**PROBLEM DESCRIPTION**
What the answer must contain is every line of the records, exactly, with no pictures.

━━━ EXCERPTED DATA ━━━

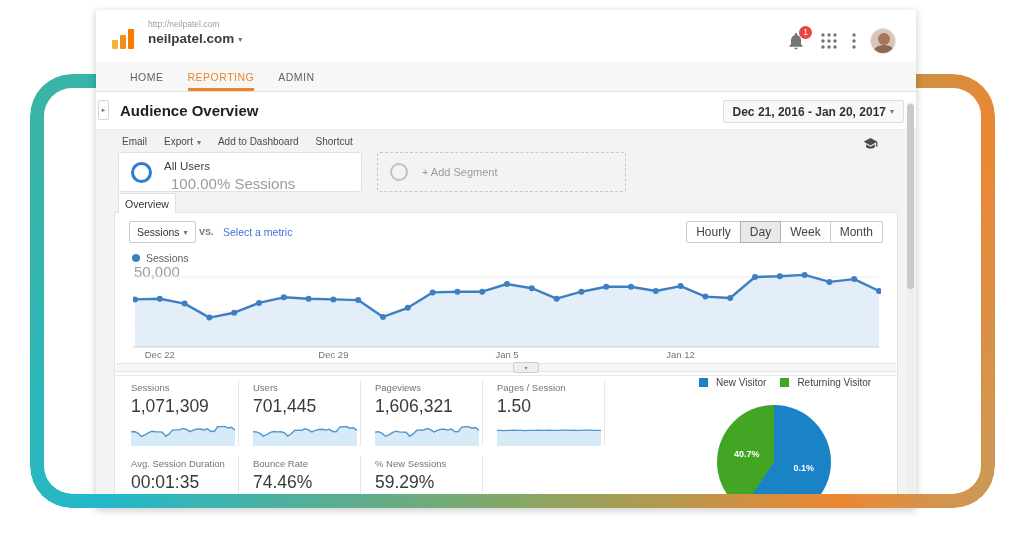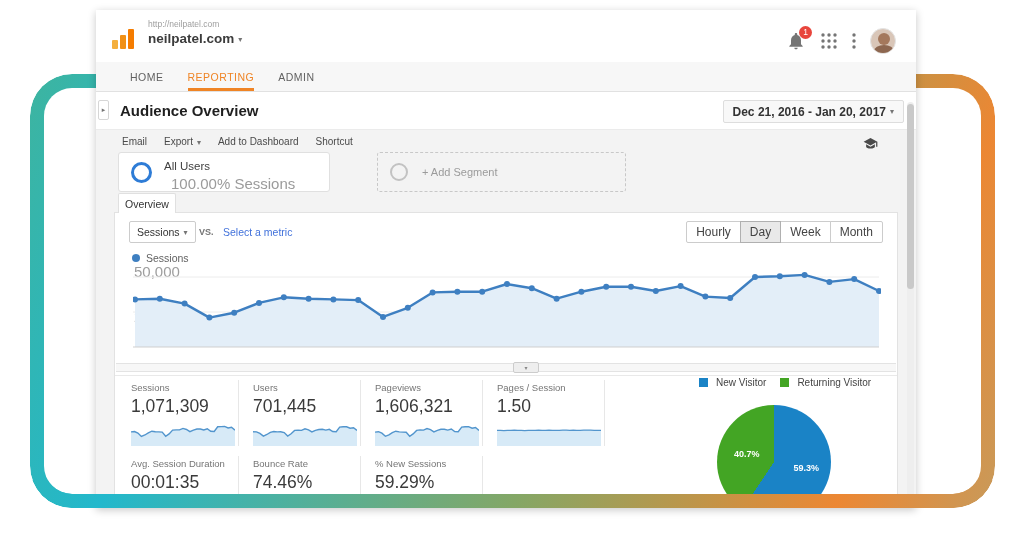"All Users" .seg-box { width: 212px -> 244px }
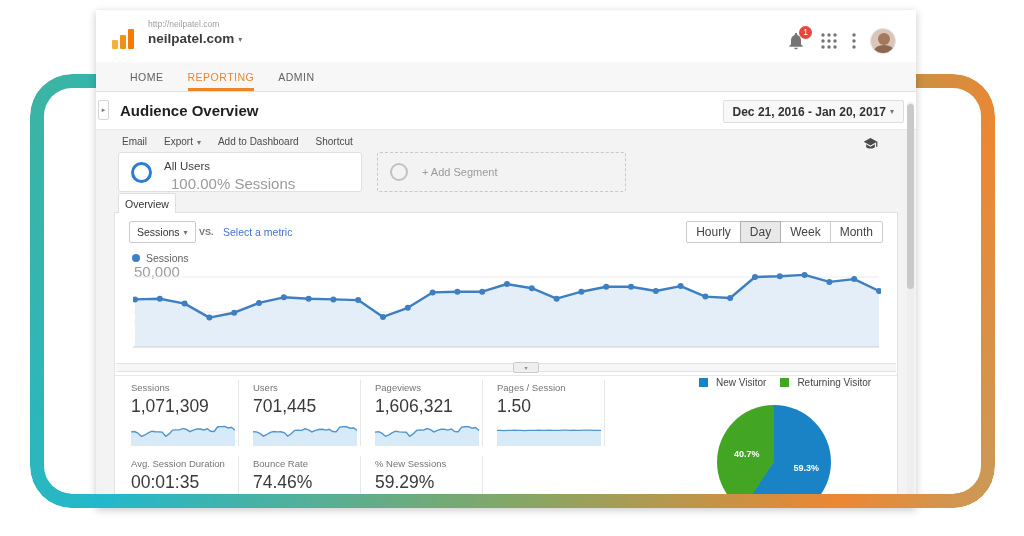"Dec 22" div { html: none -> <div> <span>Dec 22</span> <span>Dec 29</span> <span>Jan 5</span> <span>Jan 12</span> </div> }
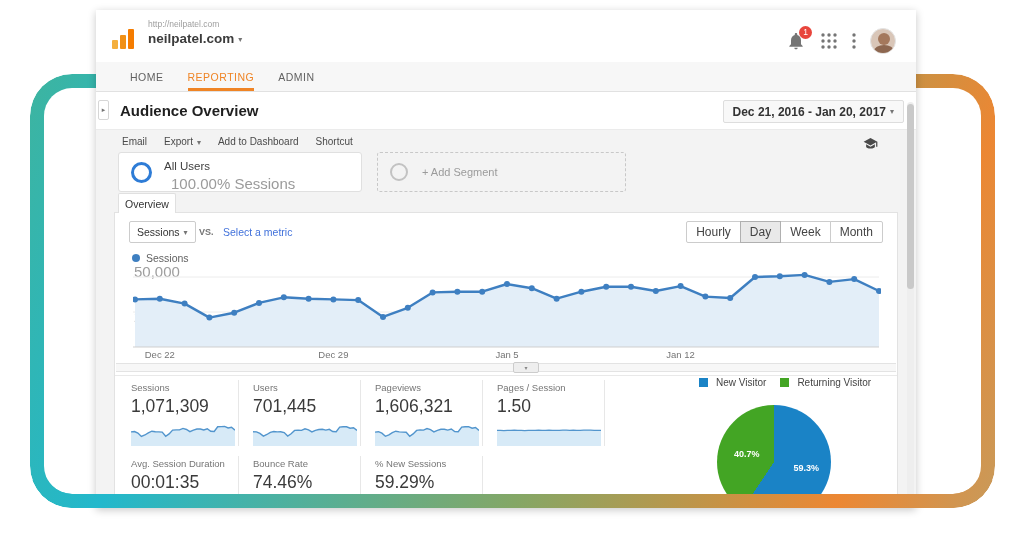"59.3%" div.pie-label { text: 59.3% -> 0.1% }
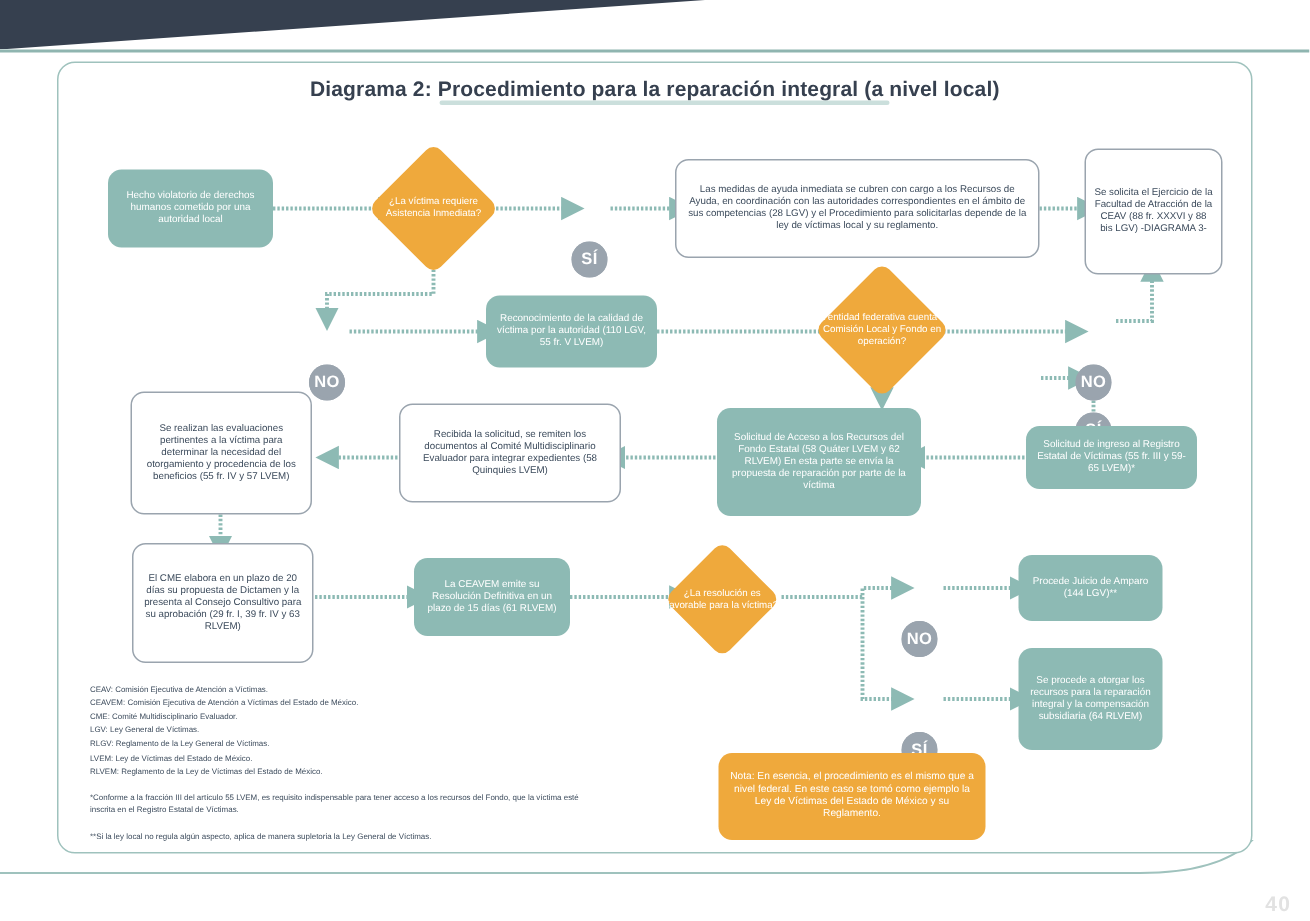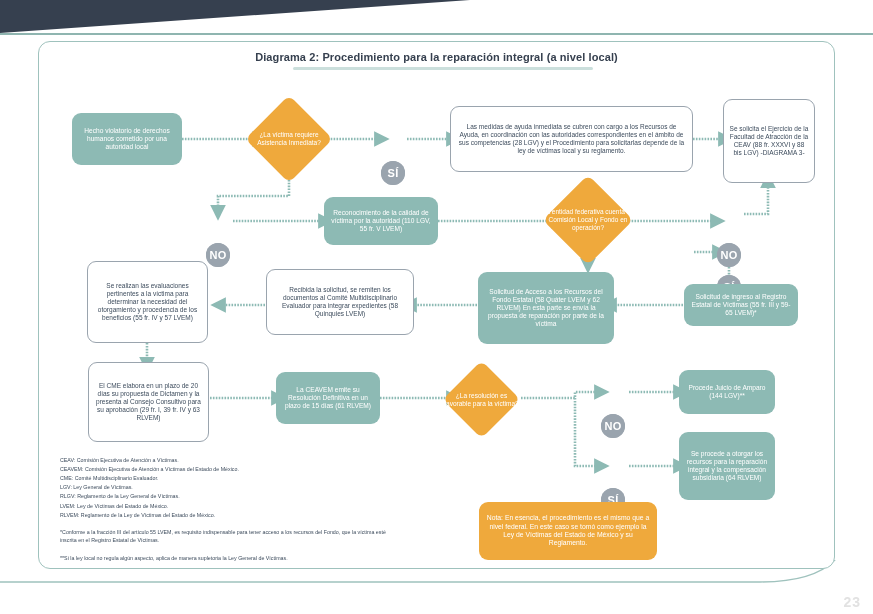"Diagrama 2: Procedimiento para la" .title { font-size: 11px -> 14px }
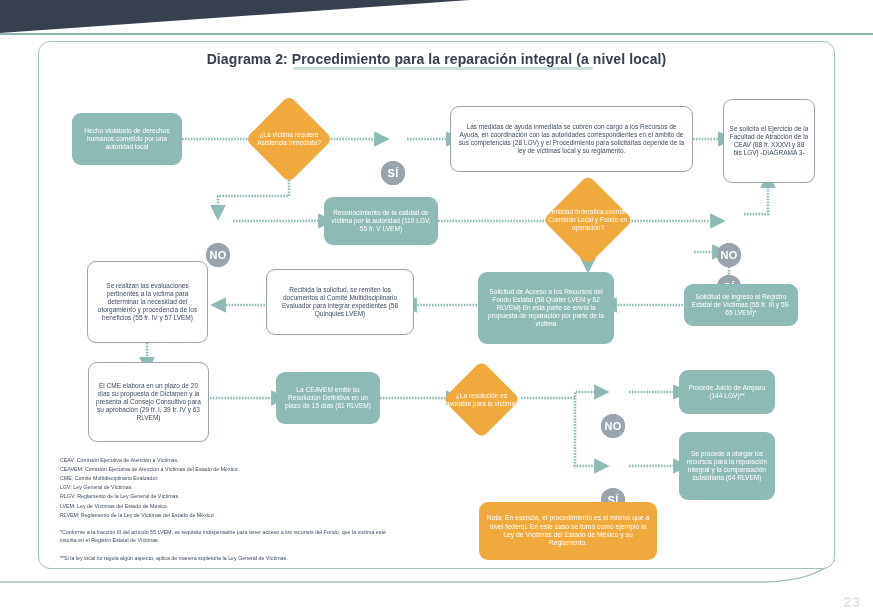"23" div.page-num { text: 23 -> 40 }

━━━

**YOUR RESPONSE**
"All Users" .seg-box { width: 212px -> 244px }
"Dec 22" div { html: none -> <div> <span>Dec 22</span> <span>Dec 29</span> <span>Jan 5</span> <span>Jan 12</span> </div> }
"59.3%" div.pie-label { text: 59.3% -> 0.1% }
"Diagrama 2: Procedimiento para la" .title { font-size: 11px -> 14px }
"23" div.page-num { text: 23 -> 40 }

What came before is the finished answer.